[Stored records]
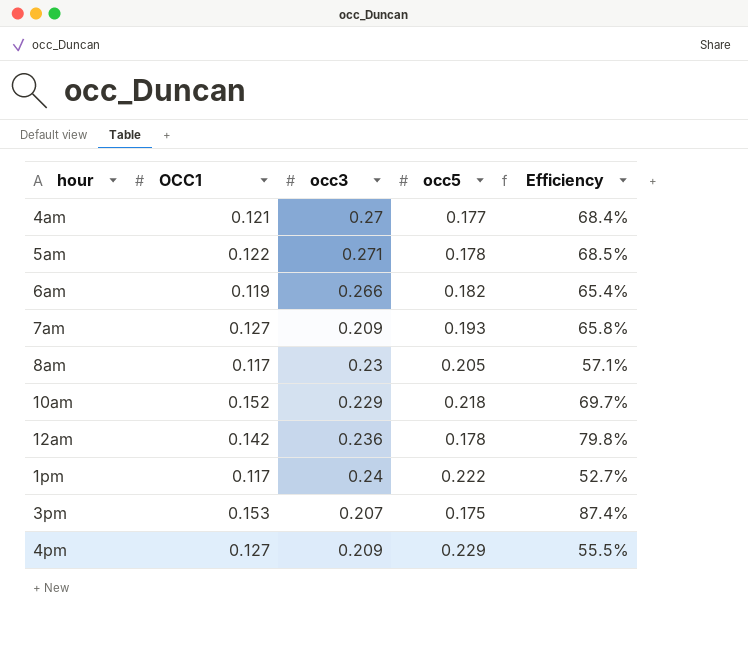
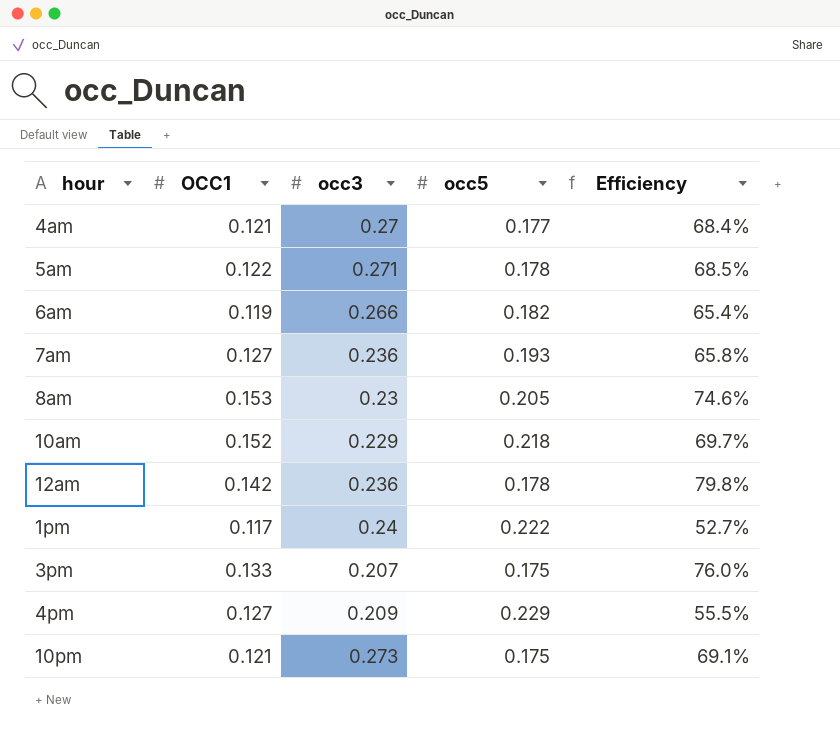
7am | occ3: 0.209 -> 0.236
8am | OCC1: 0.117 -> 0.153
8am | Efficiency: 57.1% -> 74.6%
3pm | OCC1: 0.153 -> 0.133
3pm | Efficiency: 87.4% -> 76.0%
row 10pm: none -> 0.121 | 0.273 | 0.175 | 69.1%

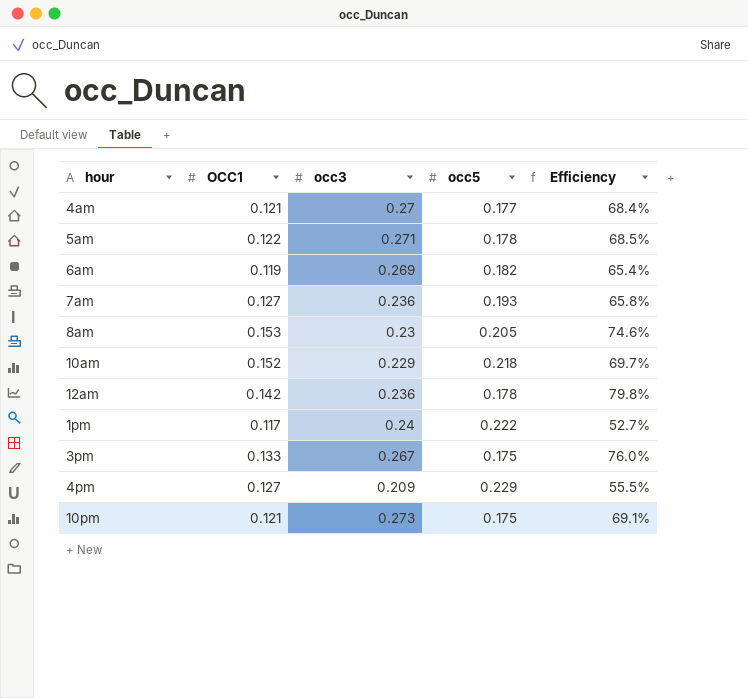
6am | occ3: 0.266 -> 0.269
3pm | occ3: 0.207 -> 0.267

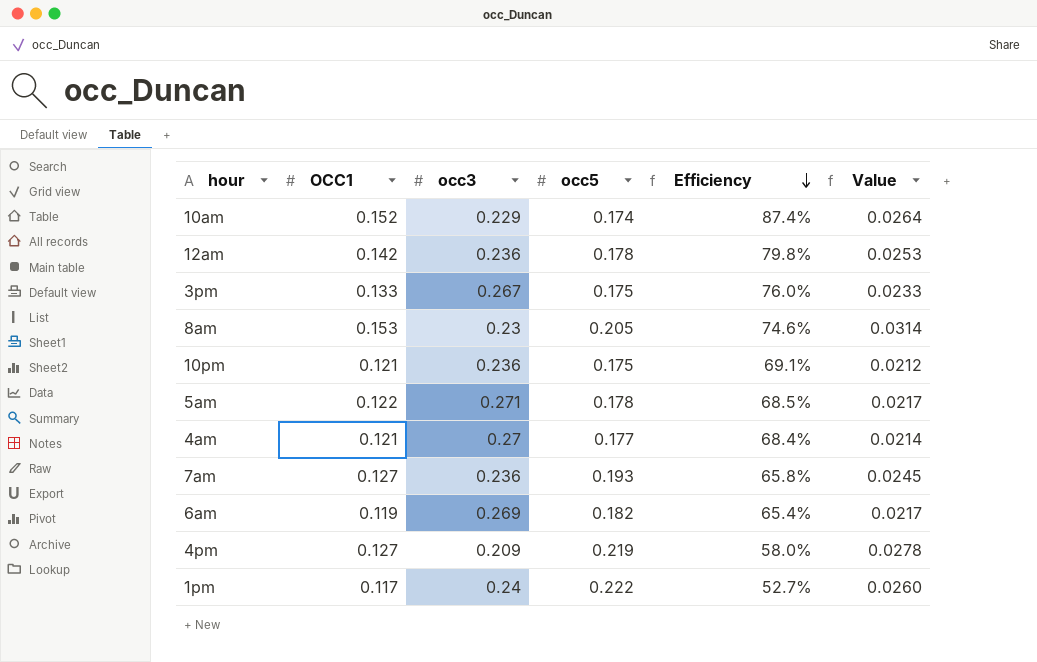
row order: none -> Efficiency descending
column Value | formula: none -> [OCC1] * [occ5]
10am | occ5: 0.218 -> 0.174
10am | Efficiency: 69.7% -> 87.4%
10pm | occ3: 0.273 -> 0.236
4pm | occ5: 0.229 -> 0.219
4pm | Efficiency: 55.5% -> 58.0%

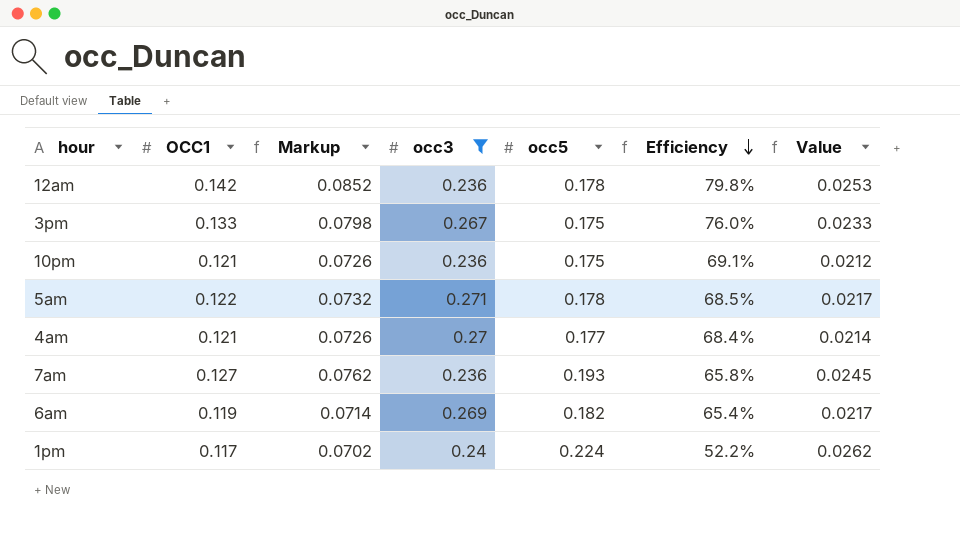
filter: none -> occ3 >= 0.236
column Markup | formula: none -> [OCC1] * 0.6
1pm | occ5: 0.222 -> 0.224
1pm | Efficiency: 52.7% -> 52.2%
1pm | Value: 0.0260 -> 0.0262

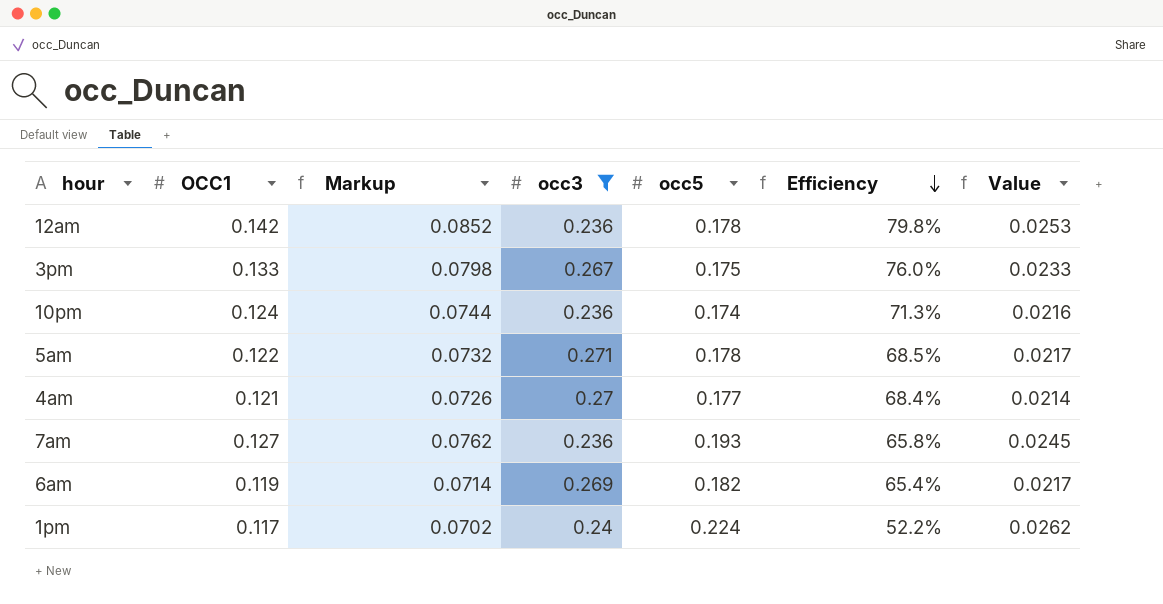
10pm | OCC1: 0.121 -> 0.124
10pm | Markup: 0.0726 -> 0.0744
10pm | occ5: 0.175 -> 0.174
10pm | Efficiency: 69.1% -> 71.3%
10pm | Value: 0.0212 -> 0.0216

...

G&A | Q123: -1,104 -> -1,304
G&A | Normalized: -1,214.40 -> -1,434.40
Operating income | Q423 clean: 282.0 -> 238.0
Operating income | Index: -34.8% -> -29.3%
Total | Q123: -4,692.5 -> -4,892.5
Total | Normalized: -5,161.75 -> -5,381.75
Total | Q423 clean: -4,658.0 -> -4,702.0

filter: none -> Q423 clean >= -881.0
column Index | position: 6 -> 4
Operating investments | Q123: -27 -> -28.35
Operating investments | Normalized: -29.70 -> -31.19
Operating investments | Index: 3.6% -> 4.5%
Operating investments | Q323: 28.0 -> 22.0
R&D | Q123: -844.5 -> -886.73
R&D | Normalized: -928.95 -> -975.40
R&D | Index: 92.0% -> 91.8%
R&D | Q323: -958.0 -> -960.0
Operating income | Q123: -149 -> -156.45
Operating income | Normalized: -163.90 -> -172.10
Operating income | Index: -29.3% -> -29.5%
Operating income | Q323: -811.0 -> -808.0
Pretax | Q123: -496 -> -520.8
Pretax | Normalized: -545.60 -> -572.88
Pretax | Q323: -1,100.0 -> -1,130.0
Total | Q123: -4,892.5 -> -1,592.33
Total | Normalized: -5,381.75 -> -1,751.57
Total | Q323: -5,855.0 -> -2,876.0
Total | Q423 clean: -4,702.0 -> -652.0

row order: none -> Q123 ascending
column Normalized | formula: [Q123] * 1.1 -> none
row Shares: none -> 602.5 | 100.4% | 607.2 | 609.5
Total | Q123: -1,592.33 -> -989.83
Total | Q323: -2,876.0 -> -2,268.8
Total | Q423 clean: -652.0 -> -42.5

> [Your goal]
With pictures excluded, reproduce exactly the lines above from the one containing "column Value |" down to the one containing "10pm | Value: 0.0212 -> 0.0216", those two included.

> [Exercise result]
column Value | formula: none -> [OCC1] * [occ5]
10am | occ5: 0.218 -> 0.174
10am | Efficiency: 69.7% -> 87.4%
10pm | occ3: 0.273 -> 0.236
4pm | occ5: 0.229 -> 0.219
4pm | Efficiency: 55.5% -> 58.0%

filter: none -> occ3 >= 0.236
column Markup | formula: none -> [OCC1] * 0.6
1pm | occ5: 0.222 -> 0.224
1pm | Efficiency: 52.7% -> 52.2%
1pm | Value: 0.0260 -> 0.0262

10pm | OCC1: 0.121 -> 0.124
10pm | Markup: 0.0726 -> 0.0744
10pm | occ5: 0.175 -> 0.174
10pm | Efficiency: 69.1% -> 71.3%
10pm | Value: 0.0212 -> 0.0216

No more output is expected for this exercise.